O disco poderia muito bem ser transformado numa instalação interativa em algum museu de arte moderna, sincronizando imagens com as letras das músicas… resta saber se as pessoas estariam dispostas a enfrentar os 46 minutos de duração (70 minutos se incluirmos o EP “Wolf’s Lair Abyss”) nesse suposto ambiente para tentar entendê-lo como obra de arte.
Ouça o álbum na íntegra e deixe sua opinião nos comentários…
Referências
RUSSELL, Jeffery Burton. Lucifer: The Devil in the Middle Ages. Cornell University Press. 1984.

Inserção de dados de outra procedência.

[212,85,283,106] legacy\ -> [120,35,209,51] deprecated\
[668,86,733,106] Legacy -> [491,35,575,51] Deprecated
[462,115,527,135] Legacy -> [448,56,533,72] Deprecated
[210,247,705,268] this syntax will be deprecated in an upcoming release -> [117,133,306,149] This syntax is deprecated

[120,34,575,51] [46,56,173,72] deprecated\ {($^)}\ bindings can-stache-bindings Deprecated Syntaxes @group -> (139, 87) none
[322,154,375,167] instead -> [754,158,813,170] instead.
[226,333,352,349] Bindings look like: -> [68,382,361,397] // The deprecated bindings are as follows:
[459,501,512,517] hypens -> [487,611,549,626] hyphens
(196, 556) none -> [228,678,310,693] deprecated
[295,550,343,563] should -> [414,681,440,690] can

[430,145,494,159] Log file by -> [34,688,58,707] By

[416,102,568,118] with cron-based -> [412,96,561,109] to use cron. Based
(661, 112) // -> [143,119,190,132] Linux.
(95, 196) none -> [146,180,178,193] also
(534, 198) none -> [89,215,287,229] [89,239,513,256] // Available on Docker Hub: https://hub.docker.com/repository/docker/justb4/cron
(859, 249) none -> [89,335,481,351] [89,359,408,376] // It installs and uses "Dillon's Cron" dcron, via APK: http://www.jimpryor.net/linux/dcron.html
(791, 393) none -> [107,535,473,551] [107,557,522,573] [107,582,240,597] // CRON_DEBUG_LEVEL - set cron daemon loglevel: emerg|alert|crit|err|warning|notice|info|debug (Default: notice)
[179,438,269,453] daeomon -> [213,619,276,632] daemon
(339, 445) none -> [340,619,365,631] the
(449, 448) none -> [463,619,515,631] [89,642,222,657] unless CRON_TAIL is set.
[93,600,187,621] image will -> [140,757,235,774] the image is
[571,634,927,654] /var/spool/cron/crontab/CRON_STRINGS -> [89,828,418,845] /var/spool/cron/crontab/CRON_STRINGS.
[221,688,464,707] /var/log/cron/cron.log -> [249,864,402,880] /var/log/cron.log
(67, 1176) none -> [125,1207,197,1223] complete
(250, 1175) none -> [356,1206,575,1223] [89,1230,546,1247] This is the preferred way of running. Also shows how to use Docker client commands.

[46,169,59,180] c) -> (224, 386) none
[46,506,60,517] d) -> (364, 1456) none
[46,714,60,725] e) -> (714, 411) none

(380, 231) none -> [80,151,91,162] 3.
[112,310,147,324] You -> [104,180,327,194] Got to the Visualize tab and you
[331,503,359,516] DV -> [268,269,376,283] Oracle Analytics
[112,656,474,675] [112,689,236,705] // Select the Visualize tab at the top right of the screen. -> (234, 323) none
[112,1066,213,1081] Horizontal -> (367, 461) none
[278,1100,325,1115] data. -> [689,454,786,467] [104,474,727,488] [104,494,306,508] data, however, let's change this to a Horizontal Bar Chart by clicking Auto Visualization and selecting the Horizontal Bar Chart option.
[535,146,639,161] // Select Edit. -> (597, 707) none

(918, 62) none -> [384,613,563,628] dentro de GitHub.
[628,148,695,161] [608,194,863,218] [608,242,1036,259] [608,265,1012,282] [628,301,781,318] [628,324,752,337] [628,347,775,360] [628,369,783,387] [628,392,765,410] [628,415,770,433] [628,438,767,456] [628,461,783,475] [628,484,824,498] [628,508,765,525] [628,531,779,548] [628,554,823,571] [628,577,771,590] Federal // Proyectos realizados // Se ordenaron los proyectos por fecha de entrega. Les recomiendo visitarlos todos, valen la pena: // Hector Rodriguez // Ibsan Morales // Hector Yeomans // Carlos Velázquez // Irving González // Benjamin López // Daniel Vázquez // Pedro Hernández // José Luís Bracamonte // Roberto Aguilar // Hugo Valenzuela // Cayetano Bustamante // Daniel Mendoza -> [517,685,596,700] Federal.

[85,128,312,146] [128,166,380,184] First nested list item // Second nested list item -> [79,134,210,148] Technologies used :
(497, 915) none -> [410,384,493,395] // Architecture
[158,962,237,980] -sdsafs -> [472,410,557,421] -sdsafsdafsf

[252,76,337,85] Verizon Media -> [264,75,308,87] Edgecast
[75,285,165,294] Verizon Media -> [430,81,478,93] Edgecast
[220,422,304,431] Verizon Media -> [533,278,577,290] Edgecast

Essa é a primeira resenha estudada à fundo e sensata que leio sobre este disco, porque também demorei meses ela entender ele… Pessoal zoava, dizia que era rap, ahahaha… Mas pela primeira vez entendo o conceito dele, sendo que muitos também odeiam o ordo ad chao, mas eu o acho um disco espetacular!.. vou pegar ele inclusive aqui no site ?.. não sabia nem um pouco que o Mayhem havia feito um álbum conceitual e esta resenha me fez reouvir ele neste exato segundo com mais atenção ainda !.. Que esta seja a segunda de muitas maravilhosas resenhas como esta, explicativas como o conjunto da obra, não somente a parte musical.. ???
Obrigado pelas palavras, irmão!!! Realmente não é um álbum “fácil”, mas tentando entender como uma obra conceitual, nos faz ter mais interesse em ouvir com atenção. Valeu pelo comentário…
Parabéns pelo texto, Tersis! Você é ótimo, o álbum também <3
Obrigado pelo comentário, vamos ouvir então! <3
Texto muito bem elaborado! Parabéns!
Para quem nao conhece o material fica mais interessante ouvir em todos os formatos mencionados!
Un abrazo!
Obrigado François! Dá uma conferida no remaster, mesmo que em formato digital, caso não tenha ouvido ainda… =)
Parabèns pelo texto e a profundidade nos minímos detalhes !!!
Obrigado Walter… em breve devo seguir com os textos
É o único Lp que nunca fiz questão em ter. Porém a resenha está de alta qualidade, meus parabéns!
Obrigado Rodrigo!
Acompanhar o disco lendo esse texto, foi sensacional!
Legal propiciar uma nova experiência com o álbum, fico contente em saber. Obrigado =)
Fenomenal cara me fez ver este álbum com outros olhos pode ter certeza, hj em dia acho um puta álbum…
Que bom saber disso, muito obrigado pelo comentário.